Task statement — Repeat every entry word for word, skipping the pictures.

Provided information —
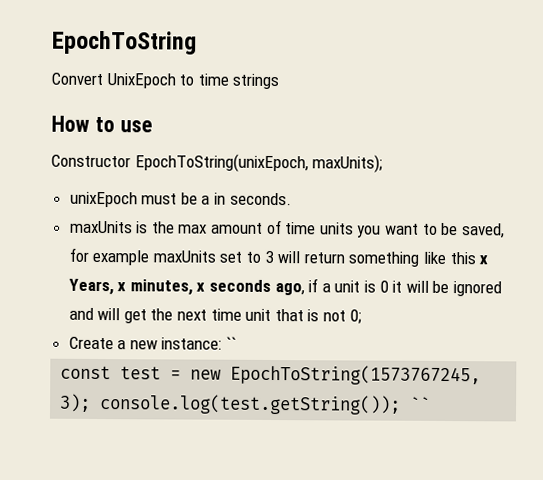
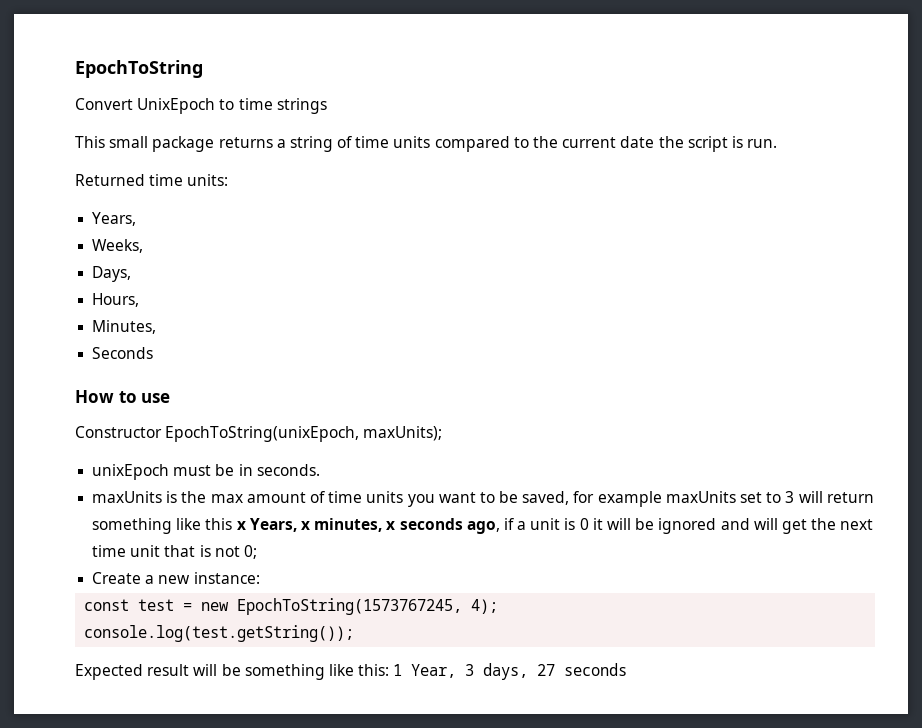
(280, 81) none -> [75,136,778,152] [75,174,229,186] [92,212,137,226] [92,239,144,253] [92,266,132,282] [92,293,140,307] [92,320,157,334] [92,347,154,359] // This small package returns a string of time units compared to the current date the script is run. // Returned time units: // Years, // Weeks, // Days, // Hours, // Minutes, // Seconds
[201,195,211,205] a -> (235, 470) none
[226,336,238,350] `` -> (260, 578) none
[60,393,92,412] 3); -> [471,599,499,614] 4); //
[410,396,432,411] `` -> [75,663,628,680] // Expected result will be something like this: 1 Year, 3 days, 27 seconds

Answer to this task —
(280, 81) none -> [75,136,778,152] [75,174,229,186] [92,212,137,226] [92,239,144,253] [92,266,132,282] [92,293,140,307] [92,320,157,334] [92,347,154,359] // This small package returns a string of time units compared to the current date the script is run. // Returned time units: // Years, // Weeks, // Days, // Hours, // Minutes, // Seconds
[201,195,211,205] a -> (235, 470) none
[226,336,238,350] `` -> (260, 578) none
[60,393,92,412] 3); -> [471,599,499,614] 4); //
[410,396,432,411] `` -> [75,663,628,680] // Expected result will be something like this: 1 Year, 3 days, 27 seconds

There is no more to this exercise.